Why is this kind of failed activism acceptable?
In the summer of 2009 the eyes of the world were on Iran, where citizens poured out into the streets of Tehran to protest a corrupt election. Solidarity rallies were held around the world, from Paris to London to Los Angeles to Melbourne. People showed solidarity on the web as well by changing their Twitter avatars or tinting them green, the color of Islam and of the protesters.
In the end, neither solidarity action had much effect. The Iranian government brutally detained, tortured, and killed their own citizens. Out of fear, the people of Iran went back home andMahmud Ahmadinejad remained president.
While few condemned the street protesters for their lack of effect, many branded the online solidarity action as “slacktivism.” Perhaps it was useful for raising awareness or showing the Iranian government that the world was watching, but it was still the absolute minimum that one could do.
While both online and offline solidarity actions were ineffective, only the online one broadly was criticized. While both online and offline actions showed international solidarity and both failed to protect Iranian citizens, the failure of the offline rallies were morally acceptable while the failure of the digital action was not. Why?
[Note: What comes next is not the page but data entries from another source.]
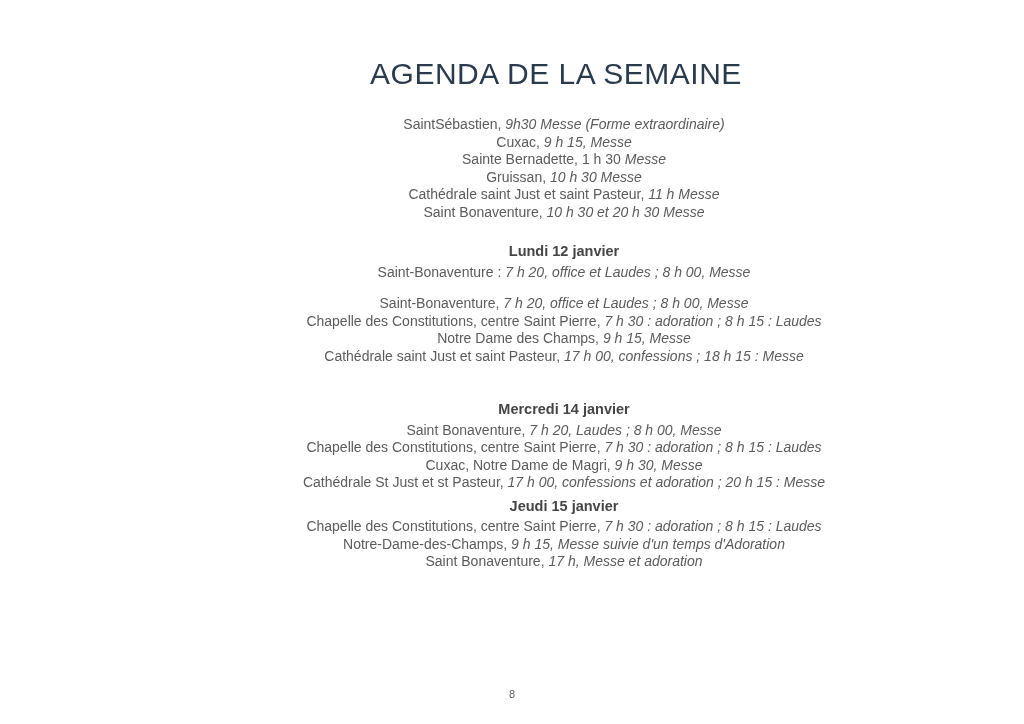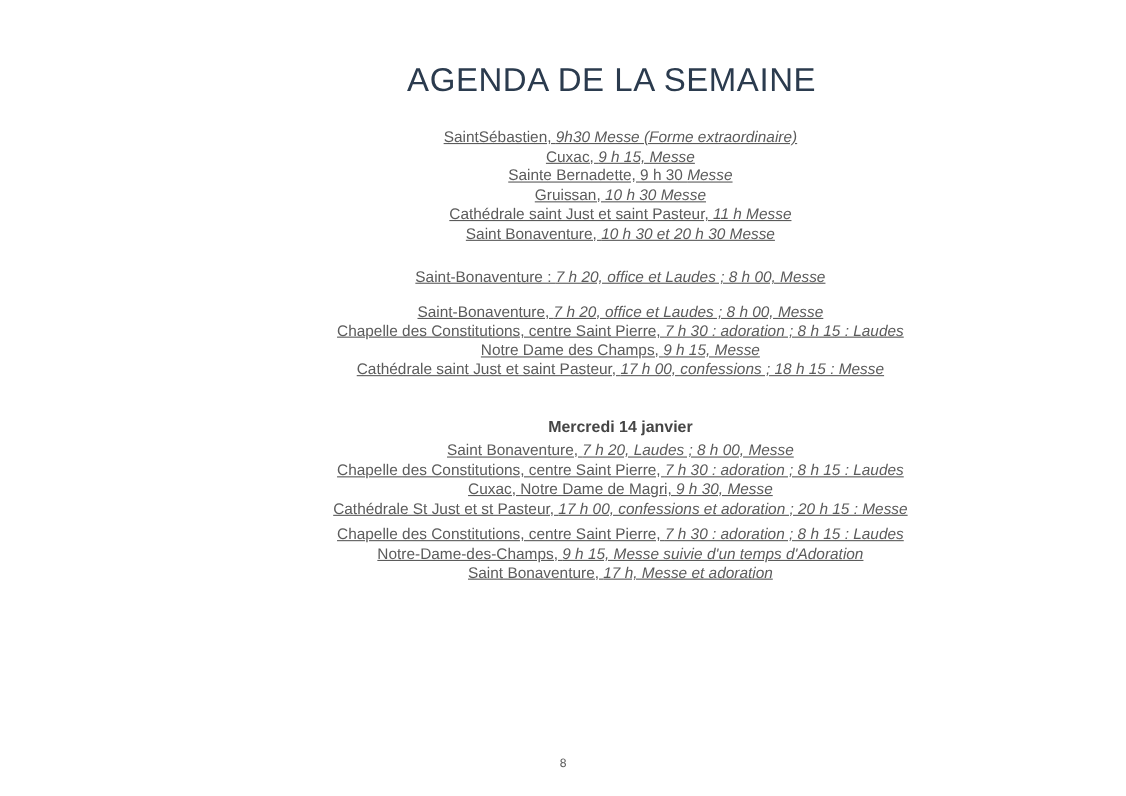"SaintSébastien, 9h30 Messe (Forme" .agenda p { text-decoration: underline -> none }
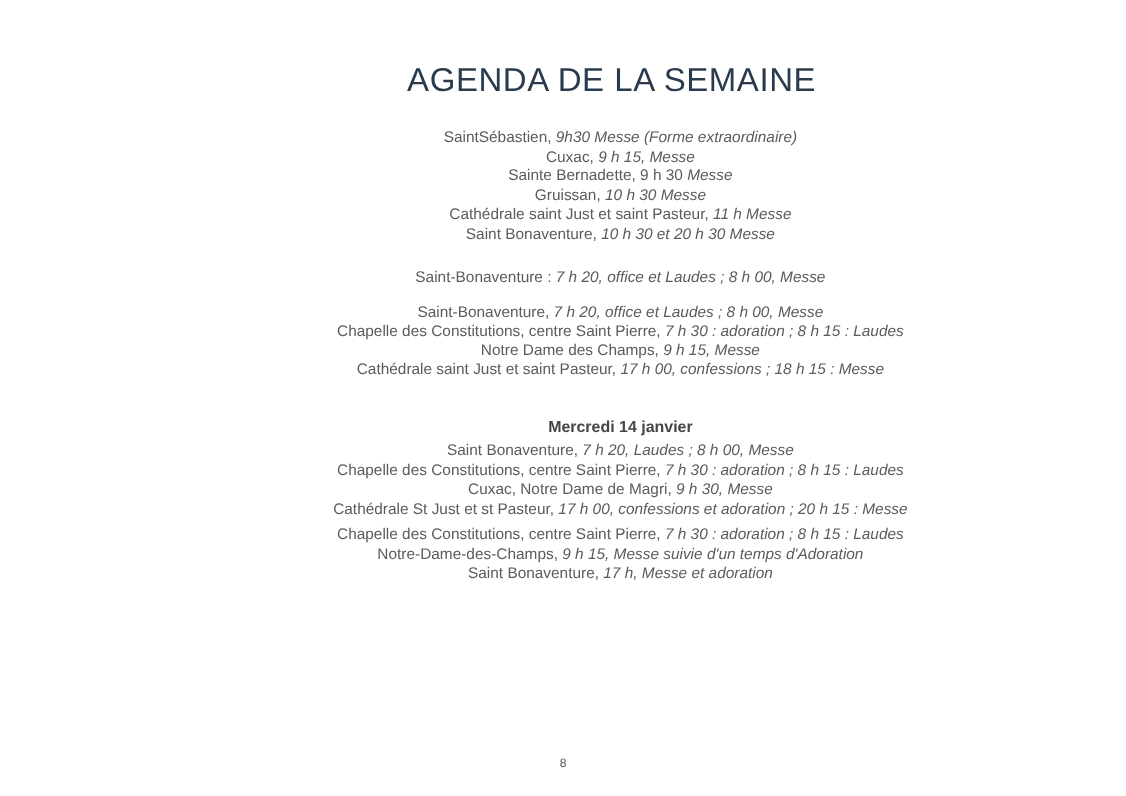"Sainte Bernadette, 9 h 30" span { text: 9 -> 1 }
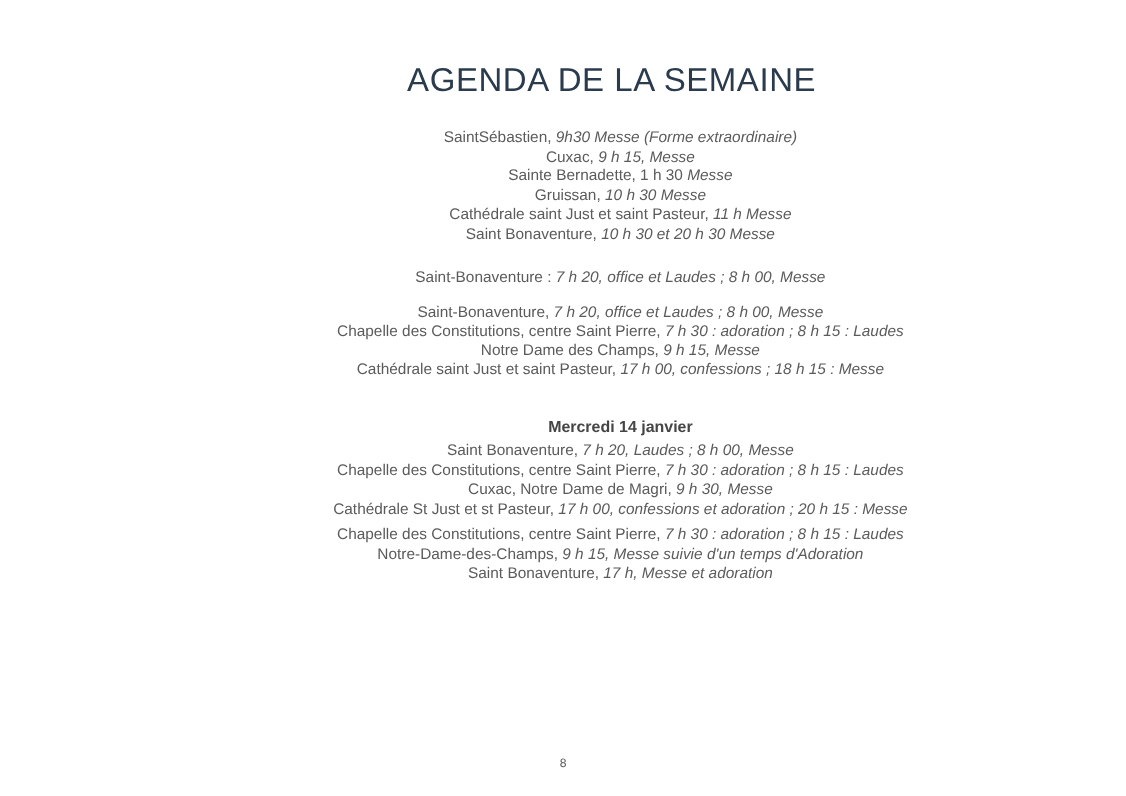"Lundi 12 janvier" h2 { html: none -> <h2>Lundi 12 janvier</h2> }
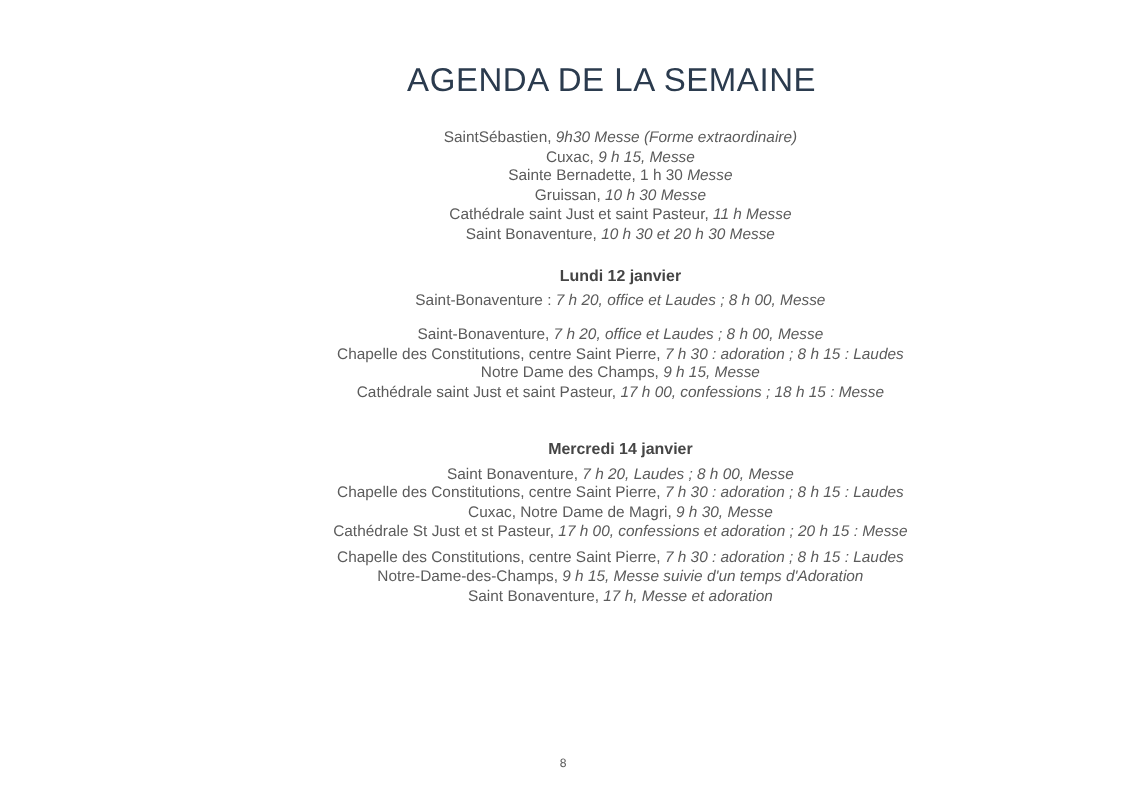"Jeudi 15 janvier" h2 { html: none -> <h2>Jeudi 15 janvier</h2> }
Here at the beginning of the digital age we are suffering from a functional gap between the scope of our compassion and the scope of our action. We know more about the rest of the world than we ever did before, both because we share an unprecedented global communication network (the World Wide Web) and because social media allwos us to self-broadcast across that network. We knew what was happening in Iran because Iranians were tweeting at us. We changed our icons because that was where our Iranian interlocutors were, where they could “see” us. It was less a political act than an emotional act, an act of empathy and compassion.
But our political and civil society institutions have not evolved to match this increased capacity for awareness and compassion. Even though millions of people in the US (and around the world) decided that catching Joseph Kony was a goal that mattered to them, there was little that those people (or even resource-rich governments and international NGOs) could do to make it happen. We have a new compassion gap in that our compassion is greater than our capacity to act on that compassion.
We perceive offline protest as legitimate – even when it fails – because it has been historically linked to effective outcomes. Digital activism is much newer, and its track record is more mixed, partly because of this gap between digital awareness and institutional response. Because of digital awareness we are failing at more ambitious and more global social change goals, but all skeptics see is the failure.
But this can change. We are at the beginning of a new age of digital politics and I believe we will develop new methods of action to match the increased scope of our awareness and compassion.